At some point, does Governor Scott Walker need to go because he is running state government pretty poorly?
Wisconsin finds itself in a tough position because an assumption was made based on some pretty flimsy evidence (emphasis mine):
Gov. Scott Walker’s administration has conceded that it will not receive a $45 million windfall from the federal government that the administration was counting on to help close a budget shortfall in the state’s health plans for the poor.
To cover about a fifth of those savings, the state had been counting on the money from the federal government to reimburse past medical costs that Wisconsin and other states believe they improperly had to pay because of systemic federal mistakes involving disability programs. But in a letter sent Thursday, U.S. Health and Human Services Secretary Kathleen Sebelius wrote that she lacked the legal authority to make the payments or provide a “quick solution” to the issue.

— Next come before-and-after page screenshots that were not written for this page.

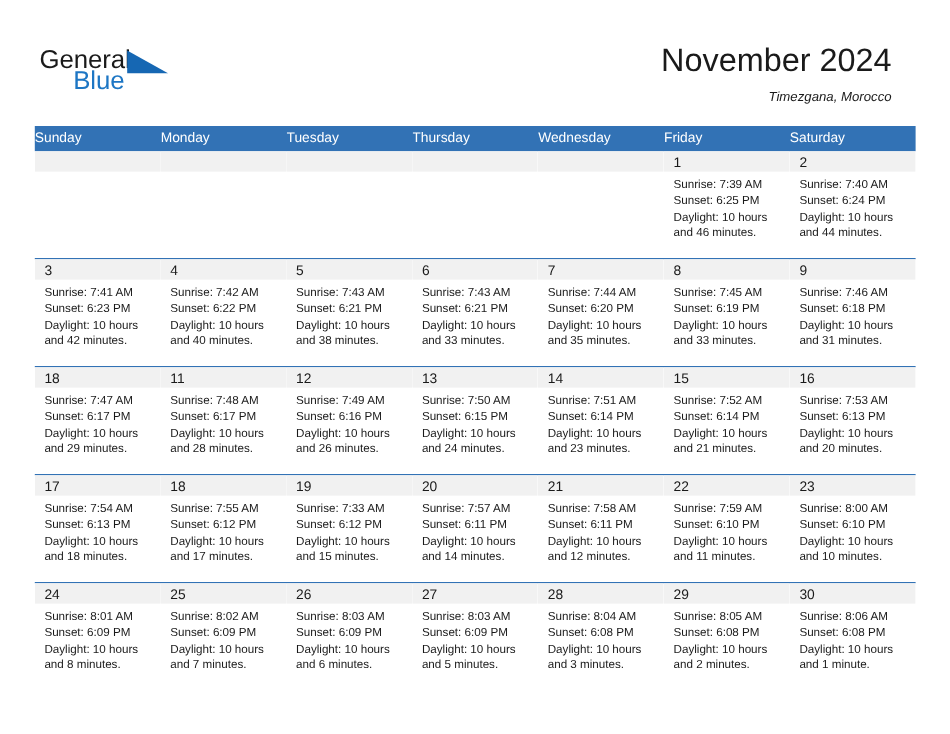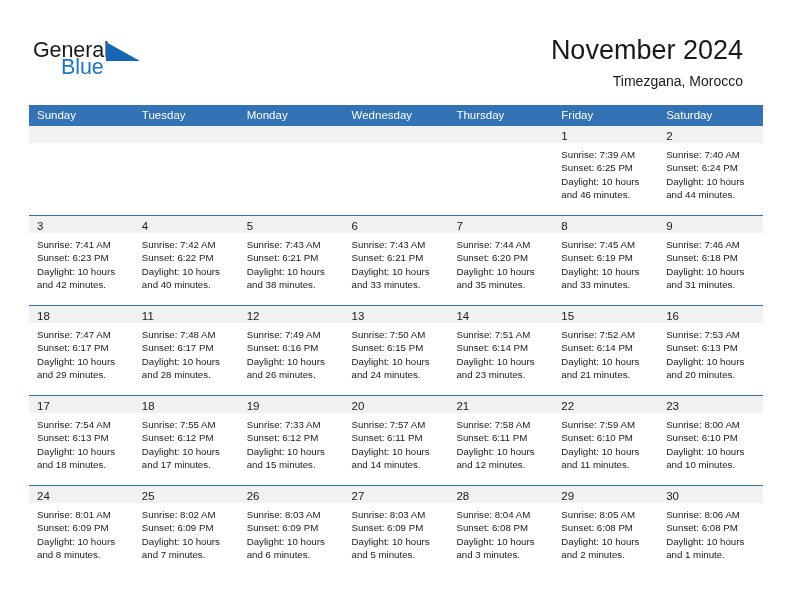--- a/index.html
+++ b/index.html
@@ -76,45 +76,45 @@
     text-align: right;
   }
   .cal-title {
     font-size: 27px;
     color: #1a1a1a;
     line-height: 34px;
     white-space: nowrap;
     text-align: center;
   }
   .cal-subtitle {
-    font-size: 14px;
+    font-size: 11px;
     color: #1a1a1a;
     line-height: 20px;
     margin-top: 4px;
     white-space: nowrap;
+    font-style: italic;
   }
 
   
   .calendar {
     position: absolute;
     left: 29px;
     top: 105px;
     width: 734px;
   }
 
   .weekday-row {
     display: flex;
     width: 100%;
     background: #3272b5;
     height: 21px;
   }
   .weekday {
     flex: 1 1 0;
     box-sizing: border-box;
-    padding-left: 8px;
     color: #ffffff;
     font-size: 11.5px;
     line-height: 21px;
     white-space: nowrap;
     overflow: hidden;
   }
 
   .week-row {
     display: flex;
     width: 100%;
@@ -175,24 +175,24 @@
       <div class="cal-title">November 2024</div>
       <div class="cal-subtitle">Timezgana, Morocco</div>
     </div>
 
   </div>
 
   <div class="calendar">
 
     <div class="weekday-row">
       <div class="weekday">Sunday</div>
+      <div class="weekday">Monday</div>
       <div class="weekday">Tuesday</div>
-      <div class="weekday">Monday</div>
+      <div class="weekday">Thursday</div>
       <div class="weekday">Wednesday</div>
-      <div class="weekday">Thursday</div>
       <div class="weekday">Friday</div>
       <div class="weekday">Saturday</div>
     </div>
 
     <div class="week-row first">
       <div class="daycell empty">
         <div class="numband"><span class="daynum"></span></div>
         <div class="details">
           <div></div>
           <div></div>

This really shouldn’t have been much of a surprise because:
David Riemer said the Walker administration had been unwise to count on the federal government to deliver such a large cash payout. Riemer, the director of Community Advocates Public Policy Institute in Milwaukee, formerly served as the state budget director under then-Gov. Jim Doyle, a Democrat.

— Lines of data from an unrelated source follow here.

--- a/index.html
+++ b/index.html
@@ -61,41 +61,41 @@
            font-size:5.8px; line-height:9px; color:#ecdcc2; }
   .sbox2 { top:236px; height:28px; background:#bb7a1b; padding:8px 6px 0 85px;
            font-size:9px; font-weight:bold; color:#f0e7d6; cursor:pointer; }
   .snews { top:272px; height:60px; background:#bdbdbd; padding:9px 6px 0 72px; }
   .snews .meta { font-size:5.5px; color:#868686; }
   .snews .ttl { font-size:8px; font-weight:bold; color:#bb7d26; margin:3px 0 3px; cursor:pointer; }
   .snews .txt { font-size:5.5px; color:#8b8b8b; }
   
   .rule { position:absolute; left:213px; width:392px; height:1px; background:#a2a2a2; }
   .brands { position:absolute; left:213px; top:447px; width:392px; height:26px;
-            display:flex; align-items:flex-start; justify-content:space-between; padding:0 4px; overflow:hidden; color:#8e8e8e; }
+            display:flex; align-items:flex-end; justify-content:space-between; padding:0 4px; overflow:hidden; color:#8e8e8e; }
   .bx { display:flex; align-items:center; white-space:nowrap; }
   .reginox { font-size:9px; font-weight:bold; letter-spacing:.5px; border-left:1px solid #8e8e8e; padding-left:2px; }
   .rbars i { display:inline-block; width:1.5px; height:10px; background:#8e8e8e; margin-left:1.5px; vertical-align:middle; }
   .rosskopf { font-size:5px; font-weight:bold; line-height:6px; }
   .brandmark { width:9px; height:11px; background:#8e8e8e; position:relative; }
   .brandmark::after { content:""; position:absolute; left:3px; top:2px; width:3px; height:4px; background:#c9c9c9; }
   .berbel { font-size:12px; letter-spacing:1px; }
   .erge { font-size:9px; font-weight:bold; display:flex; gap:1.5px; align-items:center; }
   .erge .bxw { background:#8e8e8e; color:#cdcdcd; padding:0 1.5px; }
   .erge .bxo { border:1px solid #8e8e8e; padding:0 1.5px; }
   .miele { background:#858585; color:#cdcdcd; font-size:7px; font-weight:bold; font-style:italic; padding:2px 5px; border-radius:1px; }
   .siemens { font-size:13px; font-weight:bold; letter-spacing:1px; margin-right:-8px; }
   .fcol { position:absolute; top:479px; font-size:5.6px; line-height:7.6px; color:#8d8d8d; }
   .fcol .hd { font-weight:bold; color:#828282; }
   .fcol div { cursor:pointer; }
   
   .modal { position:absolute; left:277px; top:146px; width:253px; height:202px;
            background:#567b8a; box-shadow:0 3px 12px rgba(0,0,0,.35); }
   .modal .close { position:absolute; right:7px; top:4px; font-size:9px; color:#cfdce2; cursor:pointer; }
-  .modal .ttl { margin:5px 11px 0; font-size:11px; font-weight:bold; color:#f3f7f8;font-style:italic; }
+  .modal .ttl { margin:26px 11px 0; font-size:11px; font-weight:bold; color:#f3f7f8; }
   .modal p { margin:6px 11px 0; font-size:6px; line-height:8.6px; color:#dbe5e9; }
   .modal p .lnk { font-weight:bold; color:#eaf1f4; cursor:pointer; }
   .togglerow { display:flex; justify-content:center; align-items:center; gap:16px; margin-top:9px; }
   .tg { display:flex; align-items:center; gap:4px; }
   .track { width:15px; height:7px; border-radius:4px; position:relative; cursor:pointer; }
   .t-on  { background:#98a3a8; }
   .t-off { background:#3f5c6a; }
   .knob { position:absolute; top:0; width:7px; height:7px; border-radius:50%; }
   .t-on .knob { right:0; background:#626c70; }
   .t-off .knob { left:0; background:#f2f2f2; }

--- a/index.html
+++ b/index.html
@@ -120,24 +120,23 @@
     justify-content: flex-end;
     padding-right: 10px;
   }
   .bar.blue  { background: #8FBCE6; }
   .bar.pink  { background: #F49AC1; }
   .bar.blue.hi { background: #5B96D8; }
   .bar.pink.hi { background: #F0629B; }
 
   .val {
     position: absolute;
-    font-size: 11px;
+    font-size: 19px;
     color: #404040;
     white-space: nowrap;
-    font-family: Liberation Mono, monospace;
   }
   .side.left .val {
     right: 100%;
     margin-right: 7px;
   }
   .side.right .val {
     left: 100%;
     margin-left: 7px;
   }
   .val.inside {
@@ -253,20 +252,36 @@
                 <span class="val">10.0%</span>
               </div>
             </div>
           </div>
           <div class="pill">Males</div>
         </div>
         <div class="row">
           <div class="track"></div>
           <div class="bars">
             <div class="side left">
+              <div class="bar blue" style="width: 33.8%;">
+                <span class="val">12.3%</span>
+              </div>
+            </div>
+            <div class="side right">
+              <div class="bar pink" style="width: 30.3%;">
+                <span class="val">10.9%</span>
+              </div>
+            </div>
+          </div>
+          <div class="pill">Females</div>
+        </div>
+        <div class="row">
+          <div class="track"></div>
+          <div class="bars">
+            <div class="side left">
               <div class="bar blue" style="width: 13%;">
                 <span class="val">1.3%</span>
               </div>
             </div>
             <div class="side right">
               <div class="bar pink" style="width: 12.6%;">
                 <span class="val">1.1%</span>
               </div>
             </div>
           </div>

“What reason did they have to rely on this? Everybody I talked to shook their head and said not likely or not likely in the short run or not likely unless Congress passes a law,” Riemer said. “They’re being told in advance that they’re not going to get that money.”
Yeah, that’s not good planning now is it? Also, this quote doesn’t leave me with much confidence either:
Stephanie Smiley, a spokeswoman for the state Department of Health Services, said the agency had been unaware of the letter until contacted by a reporter. Smiley said the state didn’t currently have a backup plan to cover that money.
“If what you sent us is in fact a denial of these waiver initiatives, DHS will need to find the additional $45 million in (state money). We do not yet have a proposal to find this savings,” Smiley said.
One of the fundamental flaws of small government conservatism is that the conservatives/Tea Party types don’t think that government can ever work well by its very nature. This means that to them, a well-functioning government is impossible, so they make very little effort to make government actually work. And we’re all stuck with the results.